There was a time when turning 40 meant a female star's days of top billing roles, lucrative ad campaigns and headlining performances were done, but if the early days of 2017 are any indication, there is life, love and plenty of career opportunities after 40. While Carey was making the best of it in Manhattan, fellow 47-year-old singer Jennifer Lopez set gossip blogs on fire when she was spotted wrapped in fur and red velvet celebrating with Drake, her rumoured beau – who happens to be 17 years her junior – at a nightclub in Las Vegas. The following day, cosmetics behemoth Revlon announced it had tapped 47-year-old Gwen Stefani as its new global brand ambassador, praising her extensive accomplishments and "message of female empowerment."
Talented stars like Cameron Diaz and Meryl Streep have been vocal about their career insecurities when they turned 40, a sentiment parodied in a Comedy Central skit last year by Amy Schumer, Julia Louis Dreyfus, Tina Fey and Patricia Arquette, where the actors celebrate the end of Dreyfus's media-approved sex appeal. It's these types of conversations that are a catalyst for change, says Ela Veresiu, assistant professor of marketing at Schulich School of Business.
"This demographic is becoming more vocal, especially on social media, and they're talking more about body positivity and the fact that, in society, in media, in advertising and in Hollywood, it's time to leave behind the old stereotypes that women past their 40s are done and over," she says. While it's true that women identify with and are inspired by ads featuring their peers, Veresiu also points out that a woman boasting personal and professional achievements coupled with a sense of style and confidence transcends generations, making celebs like Stefani, Lopez and Carey, all of whom have success and style in spades, modern icons for women of all ages.
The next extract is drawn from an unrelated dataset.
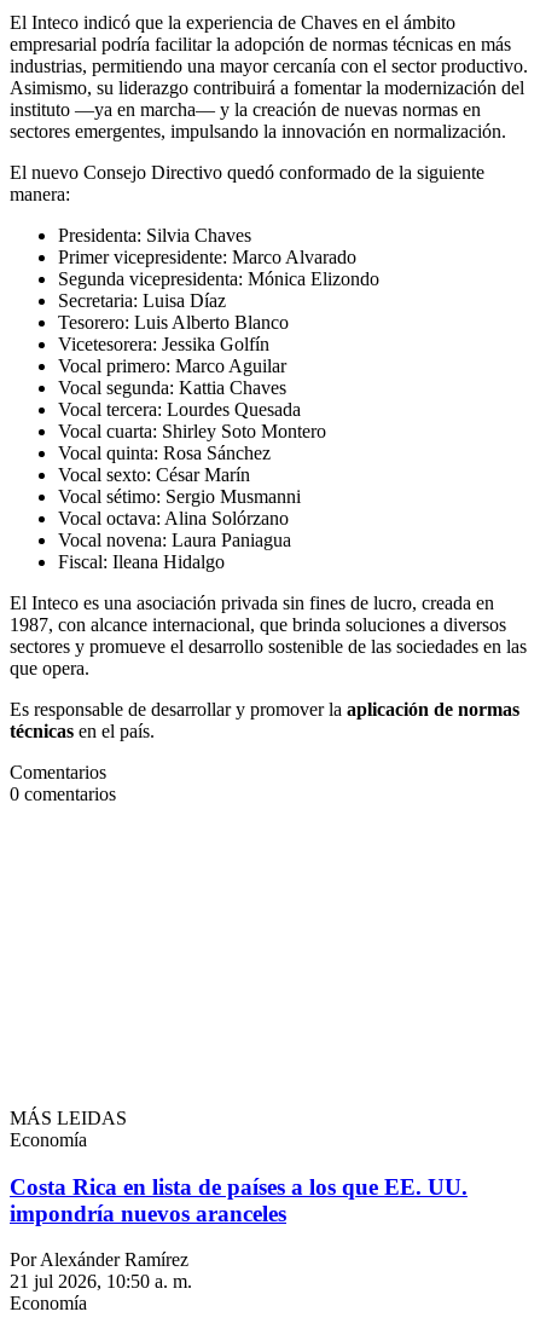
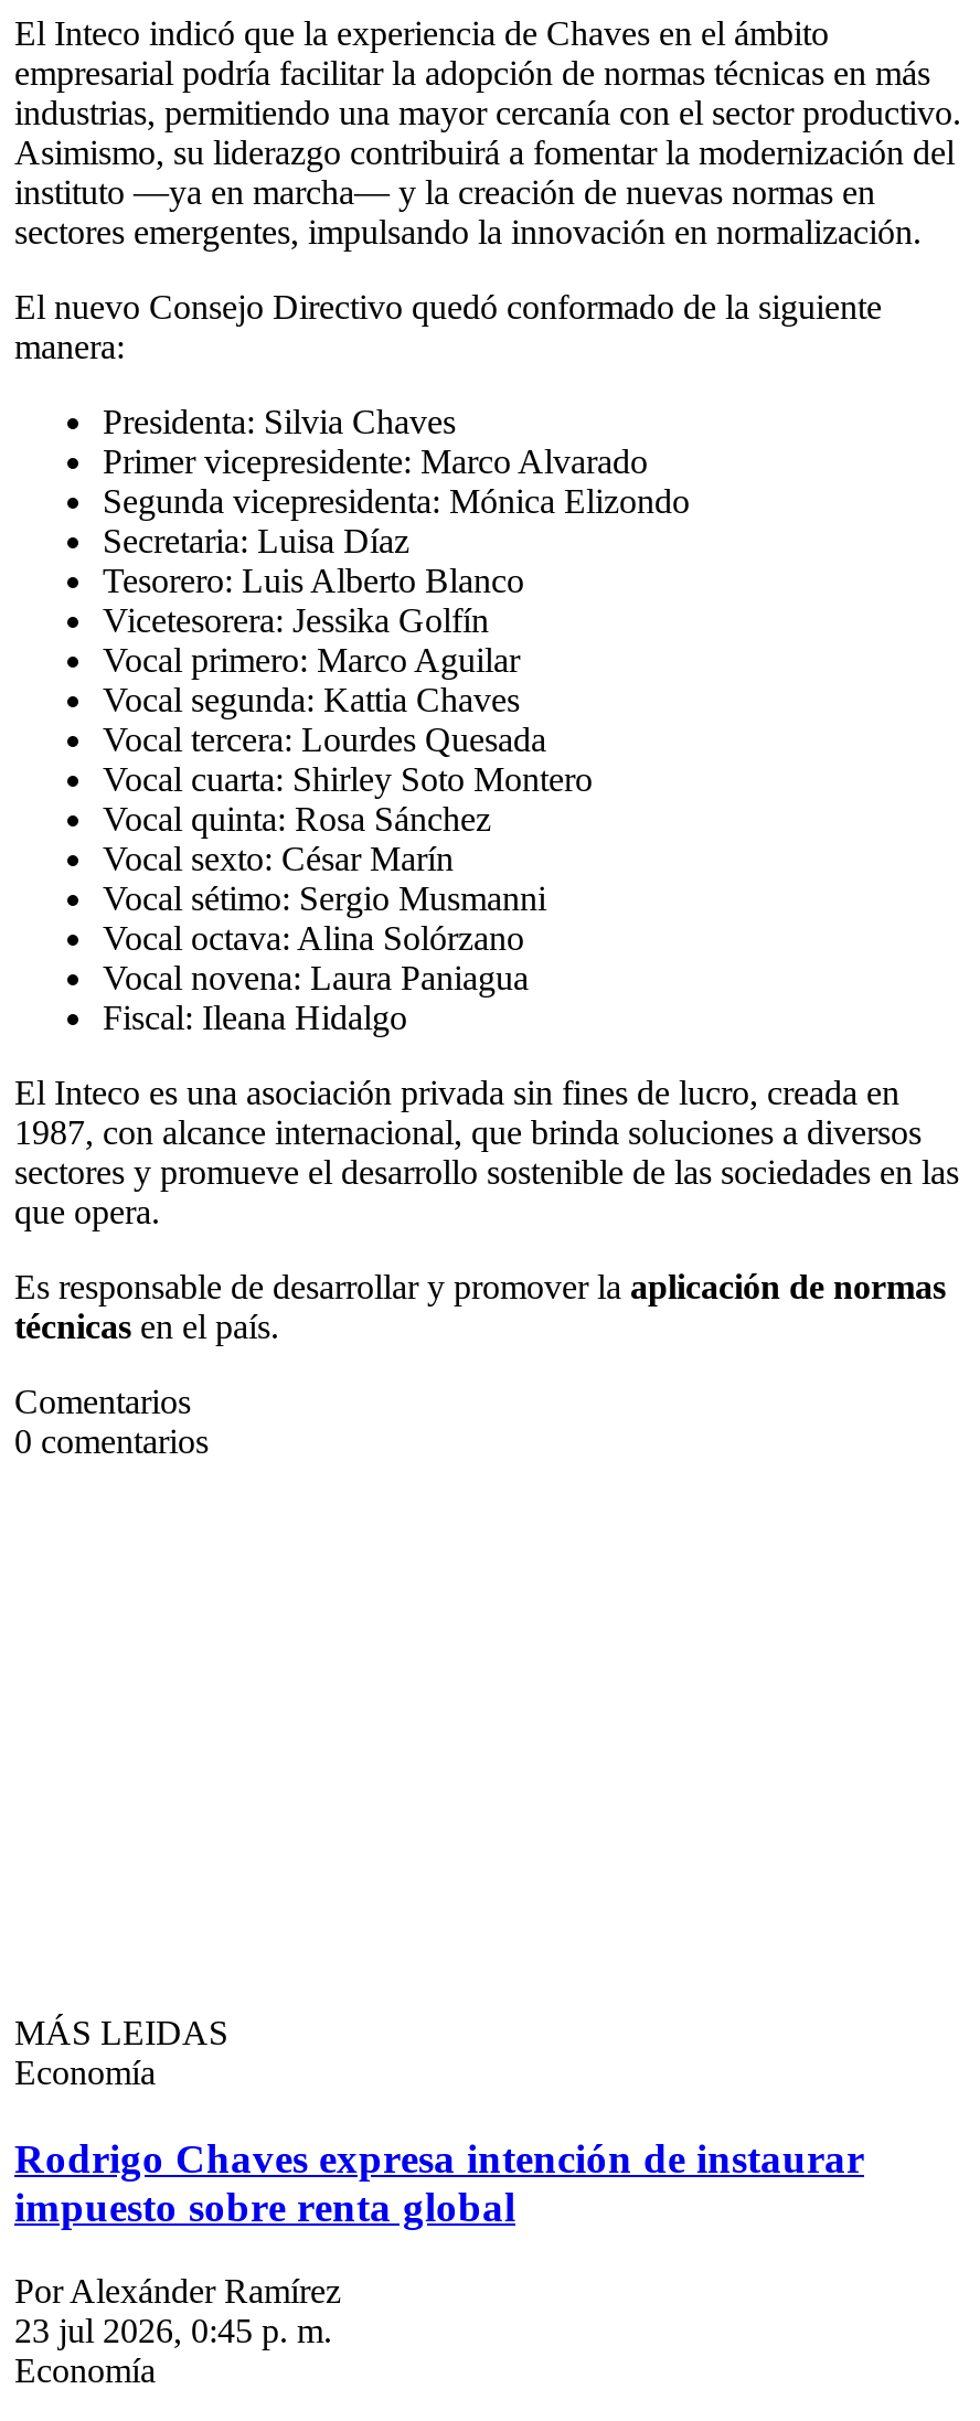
[10,1174,468,1226] Costa Rica en lista de países a los que EE. UU. | impondría nuevos aranceles -> [14,2134,864,2229] Rodrigo Chaves expresa intención de instaurar | impuesto sobre renta global
[10,1271,192,1292] 21 jul 2026, 10:50 a. m. -> [14,2312,332,2350] 23 jul 2026, 0:45 p. m.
"Millennials are always looking for older female role models that they could aspire to be and to follow in their footsteps, in their values. This is the thing that attracts women to other women," Veresiu says. It's about time to see age for what it really is: just a number.
THIS WEEK'S STYLE HAPPENINGS
- Vancouver-based athleisure pioneer Lululemon has set up shop on Toronto’s hip Ossington strip. Known as The Local (62 Ossington Ave.), the space is the brand’s first-ever men’s-only boutique in Canada. Occupying 2,200 square feet, it boasts features like a ping-pong table, art by local artists Kwest and Ayo Sopeju and an in-house coffee bar. For more information, visit www.lululemon.com.
- Now in its 10th year, Happening Gourmand kicks off today in Montreal. Running from Jan. 5 to Feb. 5, nine restaurants in Old Montreal will offer special lunch and dinner menus, presenting table d’hote at reduced rates. For more information, visit www.happeninggourmand.com.
- Men’s wear enters the spotlight across the pond this week as London Fashion Week Men’s kicks off. Held at the British Fashion Council venue and the Topman Show Space from Jan. 6 to 9, expect to see dapper trends set by big names including Oliver Spencer, J.W.Anderson and Vivienne Westwood alongside up-and-coming labels such as Liam Hodges and Cottweiler. For more information, visit www.londonfashionweekmens.com.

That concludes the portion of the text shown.